## Activity
Could you set down every entry exactly as it stands, without the images?

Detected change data
= = = = =

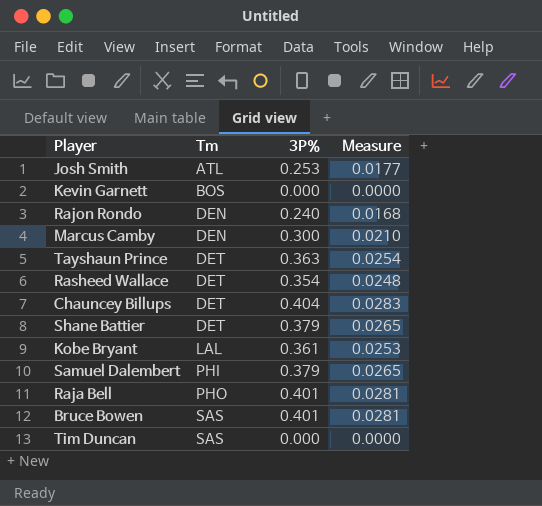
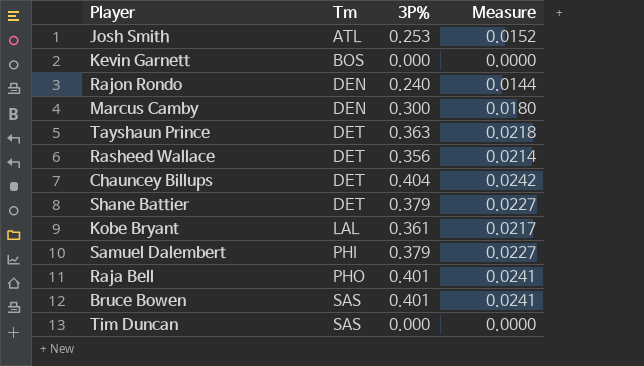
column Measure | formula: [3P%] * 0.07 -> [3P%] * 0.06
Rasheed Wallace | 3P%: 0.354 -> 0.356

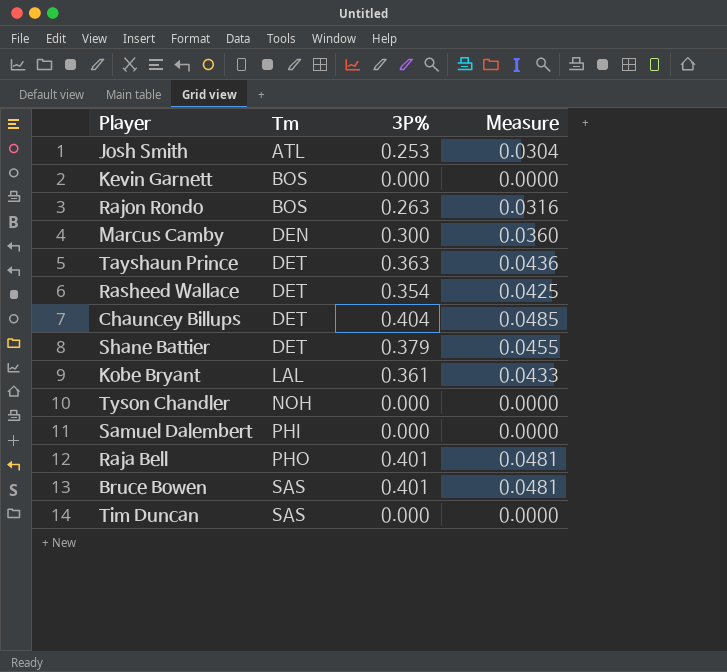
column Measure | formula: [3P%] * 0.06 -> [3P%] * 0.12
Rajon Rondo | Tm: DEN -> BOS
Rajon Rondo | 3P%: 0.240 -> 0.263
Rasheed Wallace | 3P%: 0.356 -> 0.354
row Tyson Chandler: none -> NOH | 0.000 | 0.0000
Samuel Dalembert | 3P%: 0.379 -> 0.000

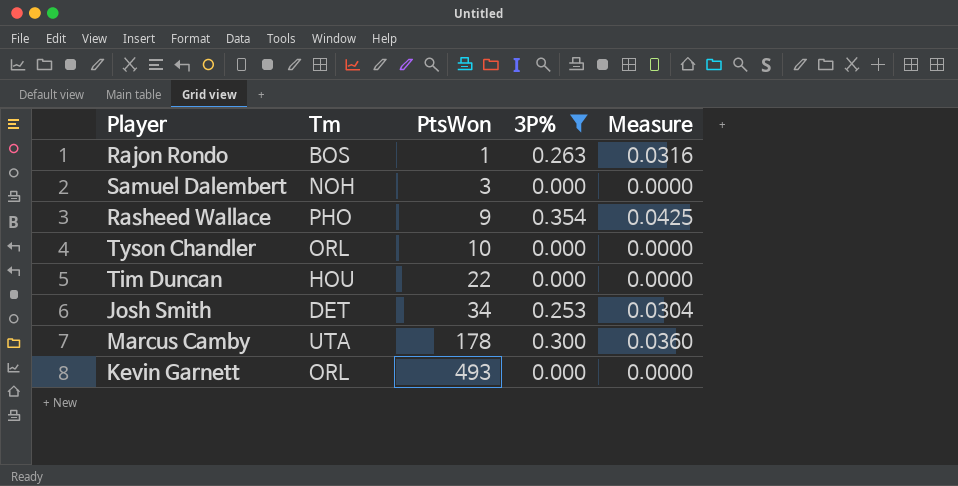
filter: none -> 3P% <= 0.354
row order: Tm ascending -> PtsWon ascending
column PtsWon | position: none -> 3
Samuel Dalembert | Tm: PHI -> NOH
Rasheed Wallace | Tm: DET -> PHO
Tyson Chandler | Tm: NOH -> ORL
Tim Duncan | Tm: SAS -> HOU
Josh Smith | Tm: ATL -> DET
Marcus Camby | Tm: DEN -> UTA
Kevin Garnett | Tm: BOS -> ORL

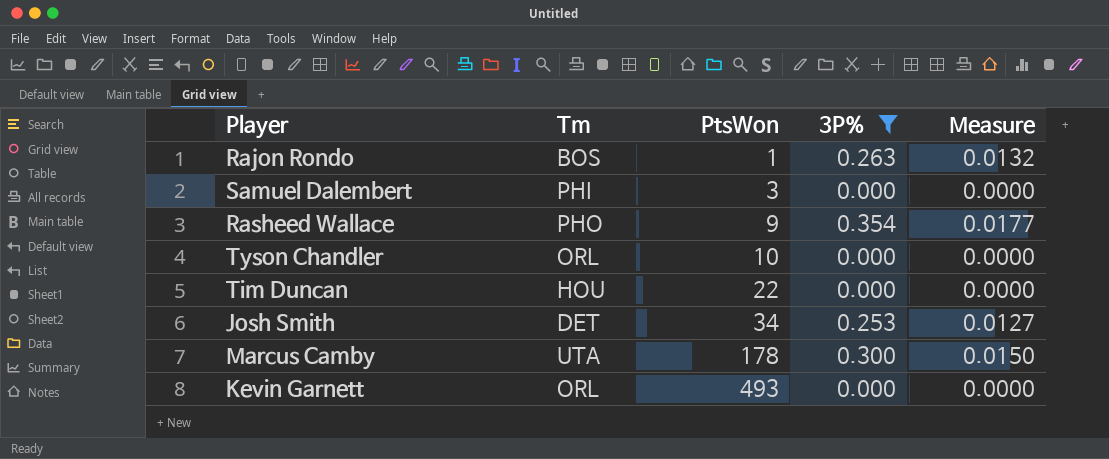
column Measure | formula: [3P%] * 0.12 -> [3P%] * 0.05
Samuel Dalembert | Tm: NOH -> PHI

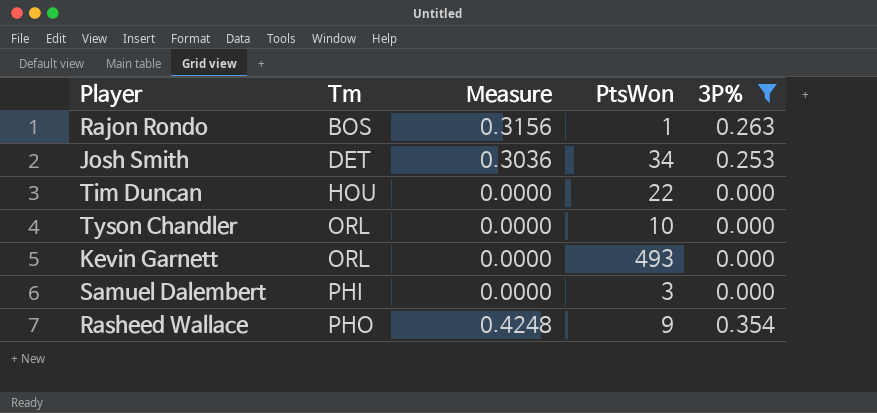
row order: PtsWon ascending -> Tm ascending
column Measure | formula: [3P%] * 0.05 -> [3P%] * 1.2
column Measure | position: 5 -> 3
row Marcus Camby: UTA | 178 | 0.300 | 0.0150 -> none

= = = = =

## Reply
column Measure | formula: [3P%] * 0.07 -> [3P%] * 0.06
Rasheed Wallace | 3P%: 0.354 -> 0.356

column Measure | formula: [3P%] * 0.06 -> [3P%] * 0.12
Rajon Rondo | Tm: DEN -> BOS
Rajon Rondo | 3P%: 0.240 -> 0.263
Rasheed Wallace | 3P%: 0.356 -> 0.354
row Tyson Chandler: none -> NOH | 0.000 | 0.0000
Samuel Dalembert | 3P%: 0.379 -> 0.000

filter: none -> 3P% <= 0.354
row order: Tm ascending -> PtsWon ascending
column PtsWon | position: none -> 3
Samuel Dalembert | Tm: PHI -> NOH
Rasheed Wallace | Tm: DET -> PHO
Tyson Chandler | Tm: NOH -> ORL
Tim Duncan | Tm: SAS -> HOU
Josh Smith | Tm: ATL -> DET
Marcus Camby | Tm: DEN -> UTA
Kevin Garnett | Tm: BOS -> ORL

column Measure | formula: [3P%] * 0.12 -> [3P%] * 0.05
Samuel Dalembert | Tm: NOH -> PHI

row order: PtsWon ascending -> Tm ascending
column Measure | formula: [3P%] * 0.05 -> [3P%] * 1.2
column Measure | position: 5 -> 3
row Marcus Camby: UTA | 178 | 0.300 | 0.0150 -> none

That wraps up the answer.